Now we can extract some tokens from the sentence. Note that the indexer starts at 0, and all tokens such as suffix count as a token position.

In [None]:
# Retrieve the first token
doc[0]

In [None]:
# Retrieve the 3rd to 6th token
doc[3:6]

In [None]:
# Retrieve the last 2 tokens
doc[-2:]

We cannot re-assign individual tokens with new values. Remember that Spacy has already done a lot of calculations on your text, so an item reassignment is going to cause issues with these.

In [None]:
doc[2] = "Do not"

# Named Entity Recognition (NER)
Going a step beyond tokens, **named entities** add another layer of context. A named entity is a **real-world object** that’s assigned a name – for example, a person, a country, a product, a date, money, a book title etc.

spaCy can recognise various types of named entities in a document, by asking the language model for a prediction.

Named entities are accessible through the `ents` property of a `Doc` object.

In [None]:
doc_object = nlp(u"Samsung in Ireland are pleased with their new folding screen that they released after a large $9 million investment.")

for token in doc_object:
    # show the token followed by a separator
    print (token, end = " | ")

We can view the named entities in the doc object with the following code:

In [None]:
for entity in doc_object.ents:
    print (entity)

SpaCy has recognised that these tokens are named entities and there are more context to these tokens. They are similar to nouns.

We can view the label for each named entity and see what entity spaCy has assigned to each named entity.

In [None]:
for entity in doc_object.ents:
    # Show the entity and its general label
    print (entity, entity.label_)

We can show more detail on each entity label. All this is generated automatically through spaCy.

In [None]:
for entity in doc_object.ents:
    # Show the entity and its general label
    # and show a full description on each named entity
    # using the spacy.explain command
    print (entity, entity.label_, spacy.explain(entity.label_))
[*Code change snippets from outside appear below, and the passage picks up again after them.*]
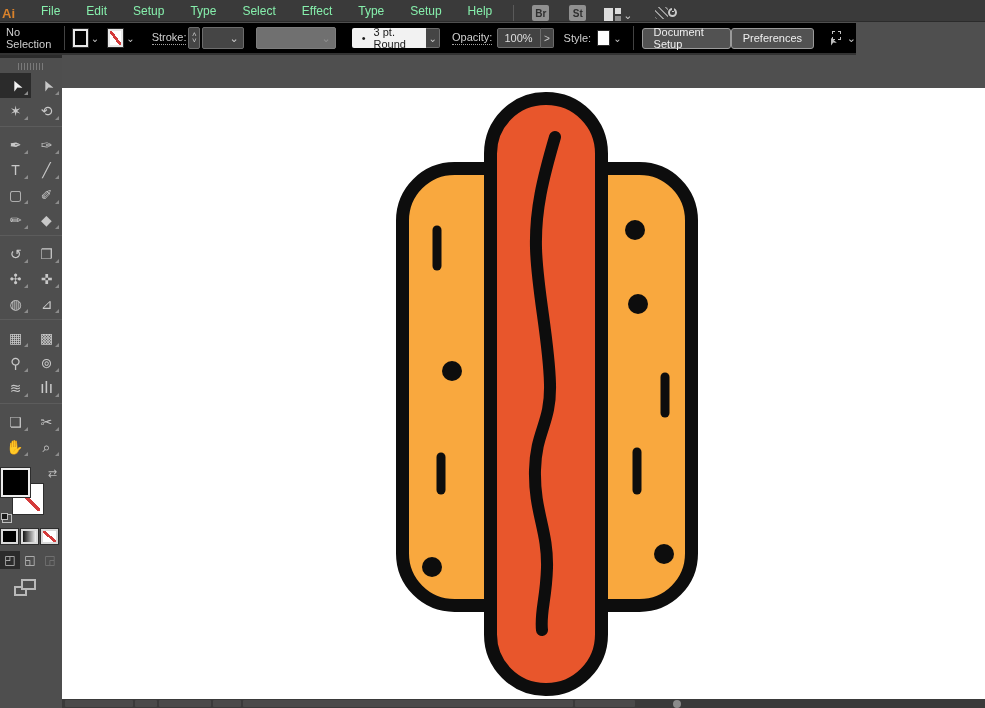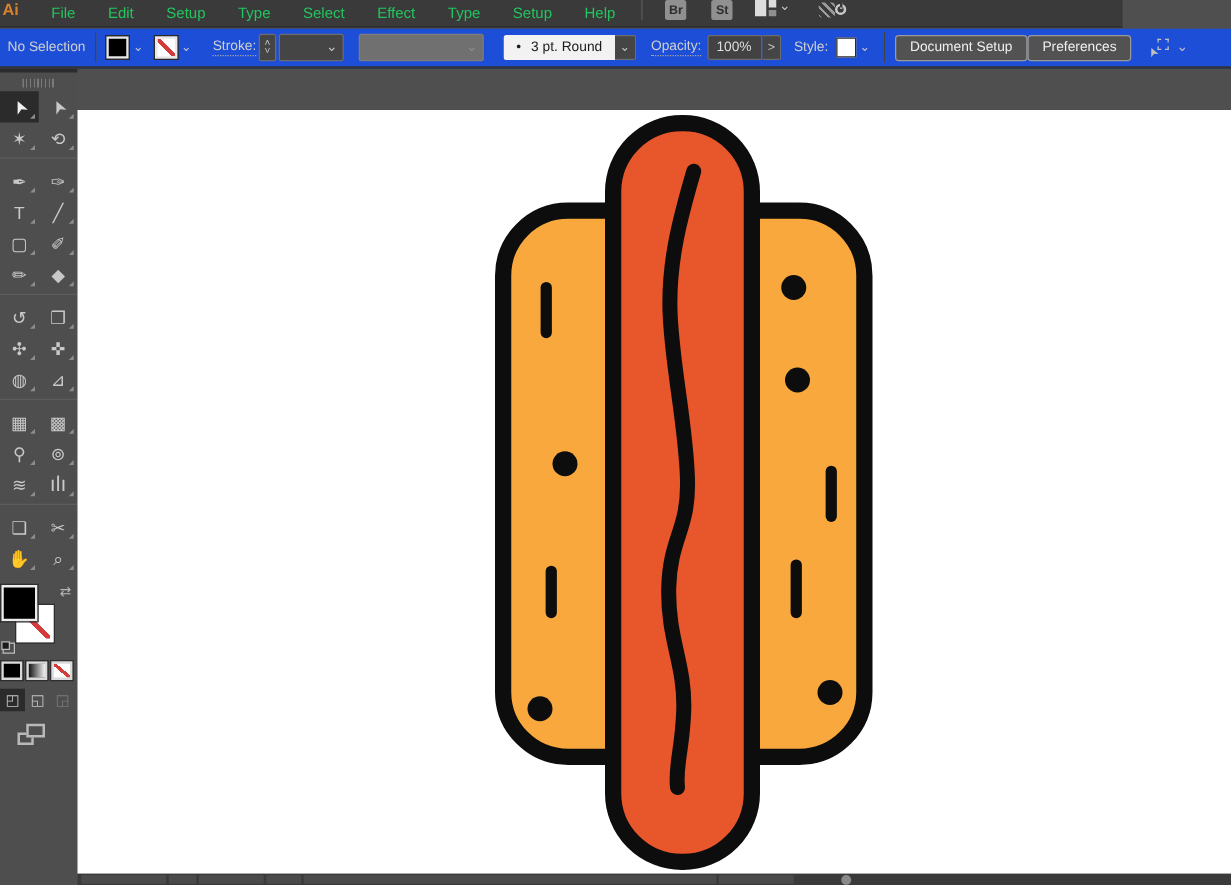"Ai" .menubar { align-items: flex-start -> flex-end; width: 898px -> 985px }
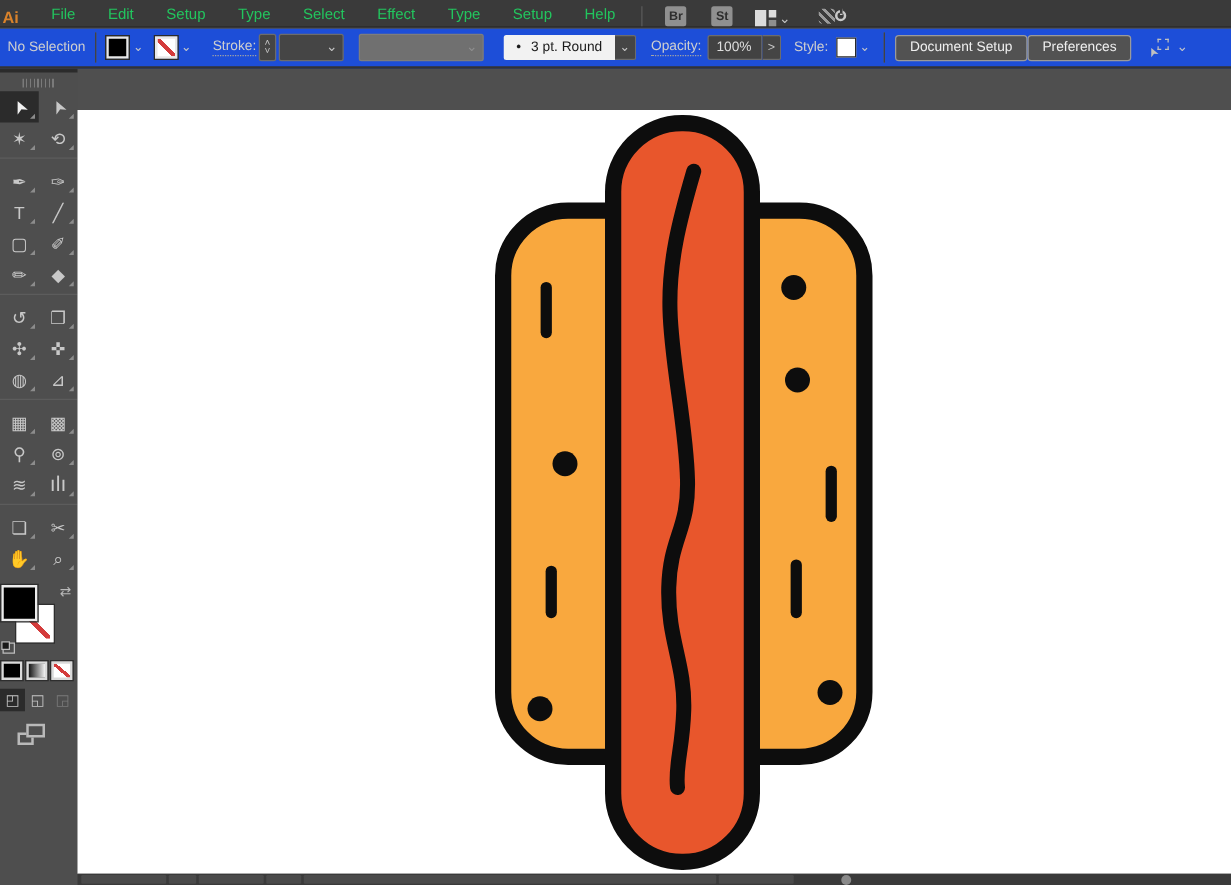"File" .menu-item { color: #22c55e -> #86efac }
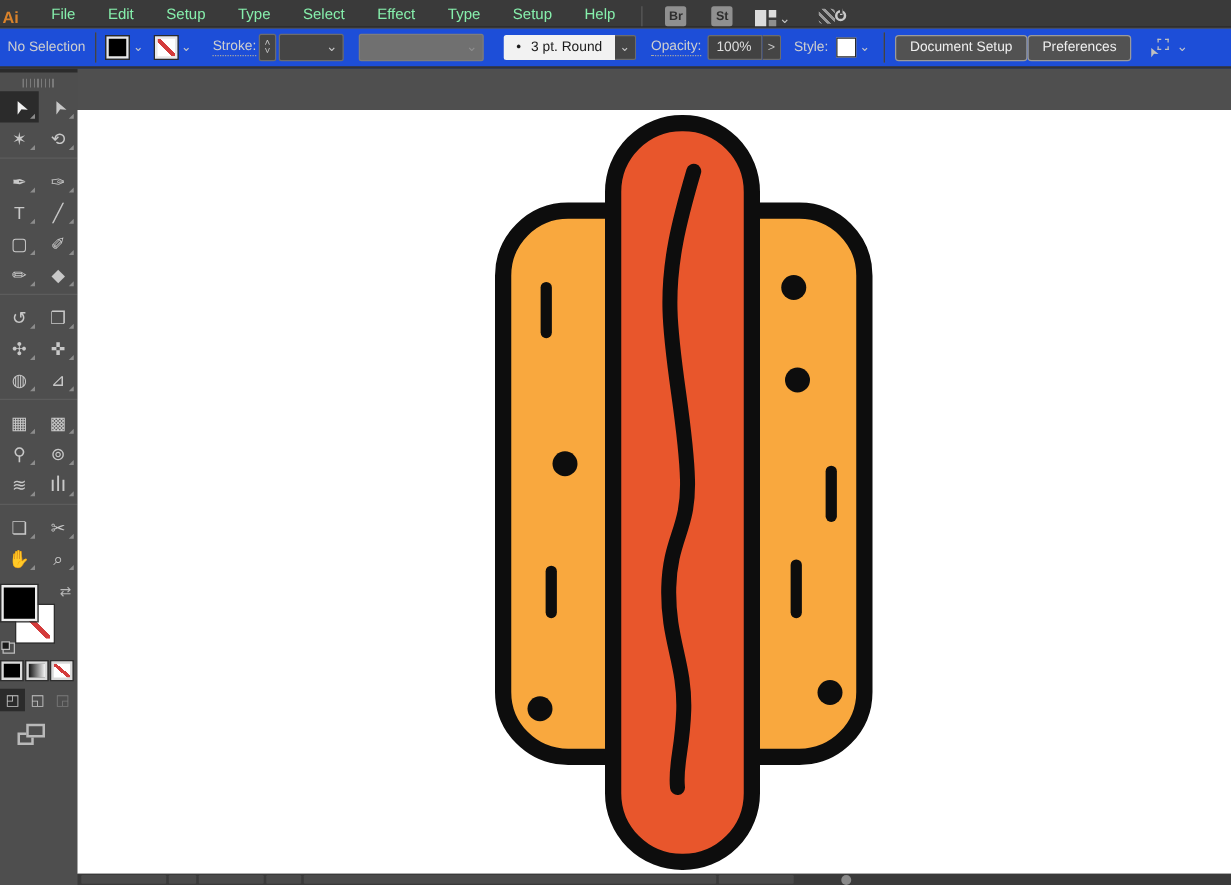"No Selection" .controlbar { background: #1d4ed8 -> #000000; width: 985px -> 856px }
If a named entity does not exist, the `show_ents` function will not work. For example, the word **car** is not automatically recognised as a named entity.

In [None]:
doc_object = nlp(u"I like my car")
for entity in doc_object.ents:
    # Show the entity and its general label
    print (entity, entity.label_)

Next we create a new function called `show_entity_info` that will accept a `doc_object` and display relevant entity information. I'll also check whether entity information exists or not.

In [None]:
# Create a function to display entity information from a doc_object
def show_entity_info(doc_object):
    if doc_object:
        for entity in doc_object.ents:
            print(f"{entity.text} {entity.label_:{20}} {spacy.explain(entity.label_)}")
    else:
        print(f"No entities found in text.")

In [None]:
doc_object = nlp(u"Samsung in Ireland are pleased with their new folding screen that they released after a large $9 million investment.")
show_entity_info(doc_object)

# Noun Chunks
Similar to NER `Doc.ents`, `Doc.noun_chunks` are another object property. *Noun chunks* are **base noun phrases** – flat phrases that have a noun as their head. You can think of noun chunks as a noun plus the words describing the noun – for example, a *"the lavish green grass"* would be one noun chunk.

`spaCy` uses the terms **head** and **child** to describe the words connected by a single arc in the **dependency tree**. The term **dep** is used for the arc label, which describes the type of syntactic relation that connects the child to the head. 

Lets have a look at an example. I'll then demonstrate how we can use a visualiser to demonstrate this information. 

In [None]:
doc_object = nlp("Autonomous cars shift insurance liability toward manufacturers")

# Create header text for table output
column1 = "Text"
column2 = "Root text"
column3 = "Root dependency"
column4 = "Root head text"
# Show the header for the table output
print (f"{column1:25} {column2:20} {column3:25} {column4:20}")
# Show relevant detail for each noun chunk in the text
for chunk in doc_object.noun_chunks:
    print(f"{chunk.text:{25}} {chunk.root.text:{20}} {spacy.explain(chunk.root.dep_):{25}} {chunk.root.head.text:{20}}")

The noun *cars* is described by the word *autonomous*. Both words are referred to as a *noun chunk*. Similarly the  noun *liability* is described by the word *insurance*. So again both words are described as a *noun chunk*. *Insurance* is a noun, and is also called a *noun chunk* even though it does not have any descriptive text associated with it.

In the table above, the *Text* column represents the original noun chunk text. The *Root text* column is the original text of the word connecting the noun chunk to the rest of the parse.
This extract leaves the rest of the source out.